(Extracted records)
────────────────────────────────────────
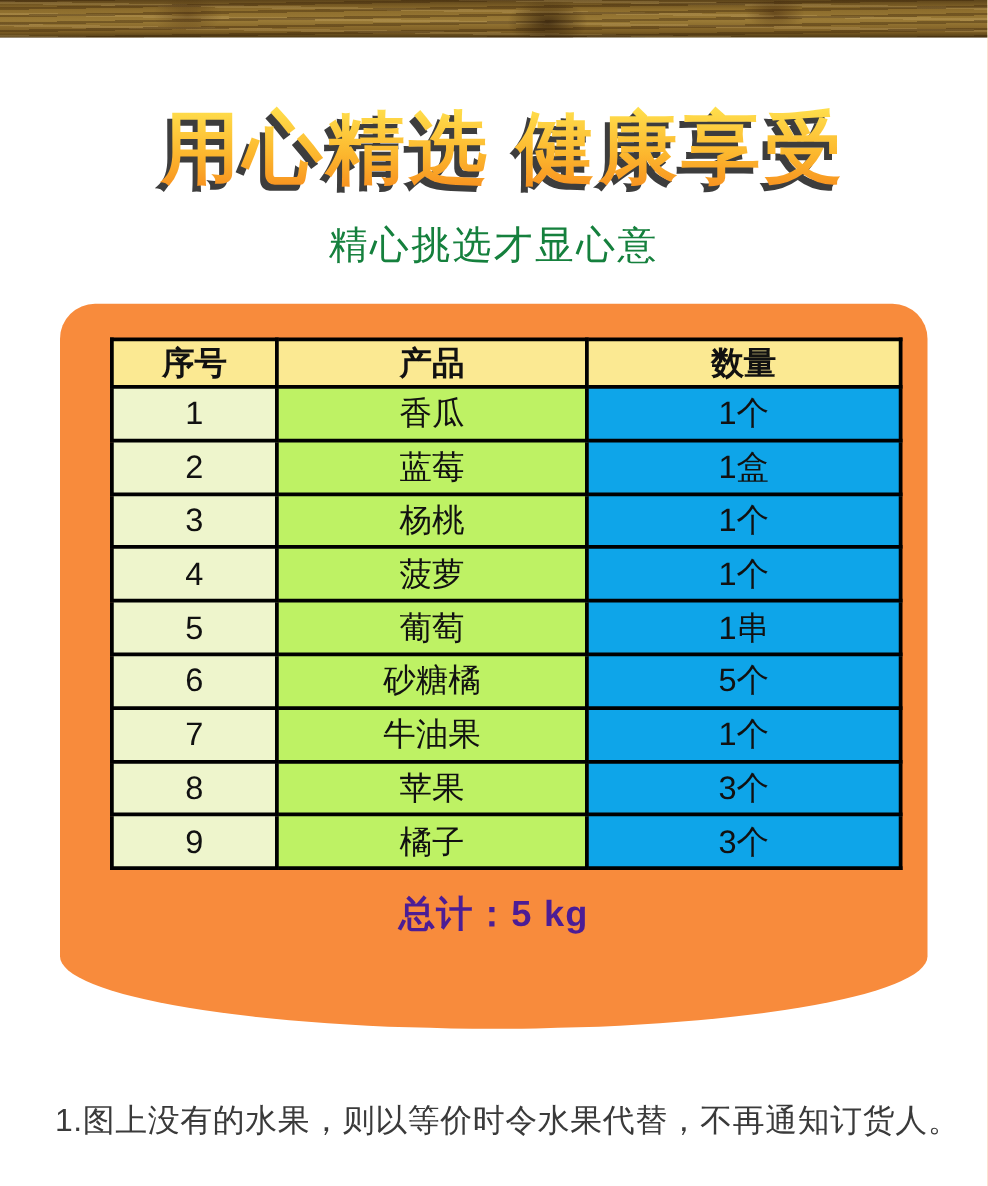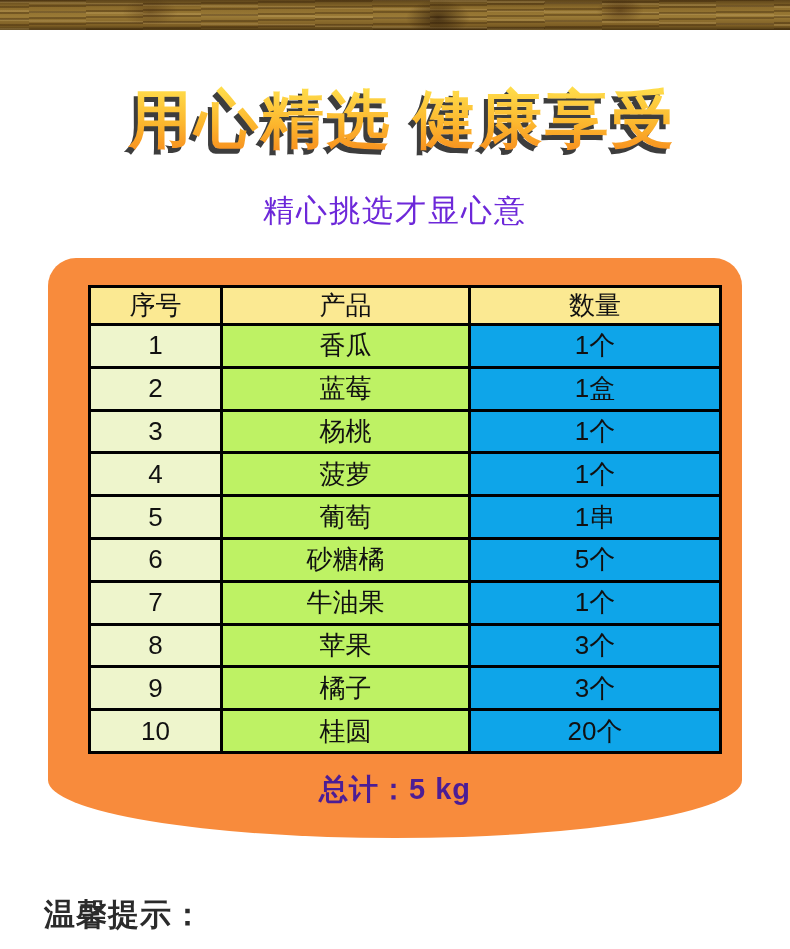--- a/index.html
+++ b/index.html
@@ -47,24 +47,24 @@
     position: absolute;
     left: 0; right: 0; top: 0;
     background: linear-gradient(180deg, #ffe24f 8%, #fcb72e 55%, #f78e1e 90%);
     -webkit-background-clip: text;
     background-clip: text;
     color: transparent;
     -webkit-text-fill-color: transparent;
   }
   .subtitle {
     text-align: center;
-    margin-top: 28px;
+    margin-top: 13px;
     font-size: 31px;
     letter-spacing: 2px;
-    color: #6d28d9;
+    color: #15803d;
   }
 
   
   .contents-panel {
     width: 694px;
     height: 580px;
     margin: 26px auto 0 48px;
     background: #f88b3c;
     border-radius: 28px 28px 0 0;
     border-bottom-left-radius: 50% 58px;
@@ -80,21 +80,21 @@
   }
   .product-table th, .product-table td {
     border: 3px solid #000000;
     text-align: center;
     font-size: 26px;
     color: #111111;
   }
   .product-table th {
     background: #fbe992;
     height: 38px;
-    font-weight: normal;
+    font-weight: bold;
   }
   .product-table td { height: 42.8px; font-weight: normal; }
   .col-no  { width: 132px; }
   .col-prod{ width: 248px; }
   .col-qty { width: 251px; }
   .product-table td.cell-no   { background: #eef5cc; }
   .product-table td.cell-prod { background: #bef264; font-family: Liberation Serif, serif; }
   .product-table td.cell-qty  { background: #0ea5e9; }
 
   .total-weight {
@@ -189,26 +189,20 @@
         <tr>
           <td class="cell-no">8</td>
           <td class="cell-prod">苹果</td>
           <td class="cell-qty">3个</td>
         </tr>
         <tr>
           <td class="cell-no">9</td>
           <td class="cell-prod">橘子</td>
           <td class="cell-qty">3个</td>
         </tr>
-        <tr>
-          <td class="cell-no">10</td>
-          <td class="cell-prod">桂圆</td>
-          <td class="cell-qty">20个</td>
-        </tr>
       </tbody>
   </table>
   <div class="total-weight">总计：5 kg</div>
 </div>
 
 <div class="notice">
-  <div class="notice-title">温馨提示：</div>
   <div class="notice-line">1.图上没有的水果，则以等价时令水果代替，不再通知订货人。</div>
 </div>
 
 </body></html>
────────────────────────────────────────
Assignment:
Repeat, exactly and in full, every entry in the data, but not the pictures.

Task output:
--- a/index.html
+++ b/index.html
@@ -47,24 +47,24 @@
     position: absolute;
     left: 0; right: 0; top: 0;
     background: linear-gradient(180deg, #ffe24f 8%, #fcb72e 55%, #f78e1e 90%);
     -webkit-background-clip: text;
     background-clip: text;
     color: transparent;
     -webkit-text-fill-color: transparent;
   }
   .subtitle {
     text-align: center;
-    margin-top: 28px;
+    margin-top: 13px;
     font-size: 31px;
     letter-spacing: 2px;
-    color: #6d28d9;
+    color: #15803d;
   }
 
   
   .contents-panel {
     width: 694px;
     height: 580px;
     margin: 26px auto 0 48px;
     background: #f88b3c;
     border-radius: 28px 28px 0 0;
     border-bottom-left-radius: 50% 58px;
@@ -80,21 +80,21 @@
   }
   .product-table th, .product-table td {
     border: 3px solid #000000;
     text-align: center;
     font-size: 26px;
     color: #111111;
   }
   .product-table th {
     background: #fbe992;
     height: 38px;
-    font-weight: normal;
+    font-weight: bold;
   }
   .product-table td { height: 42.8px; font-weight: normal; }
   .col-no  { width: 132px; }
   .col-prod{ width: 248px; }
   .col-qty { width: 251px; }
   .product-table td.cell-no   { background: #eef5cc; }
   .product-table td.cell-prod { background: #bef264; font-family: Liberation Serif, serif; }
   .product-table td.cell-qty  { background: #0ea5e9; }
 
   .total-weight {
@@ -189,26 +189,20 @@
         <tr>
           <td class="cell-no">8</td>
           <td class="cell-prod">苹果</td>
           <td class="cell-qty">3个</td>
         </tr>
         <tr>
           <td class="cell-no">9</td>
           <td class="cell-prod">橘子</td>
           <td class="cell-qty">3个</td>
         </tr>
-        <tr>
-          <td class="cell-no">10</td>
-          <td class="cell-prod">桂圆</td>
-          <td class="cell-qty">20个</td>
-        </tr>
       </tbody>
   </table>
   <div class="total-weight">总计：5 kg</div>
 </div>
 
 <div class="notice">
-  <div class="notice-title">温馨提示：</div>
   <div class="notice-line">1.图上没有的水果，则以等价时令水果代替，不再通知订货人。</div>
 </div>
 
 </body></html>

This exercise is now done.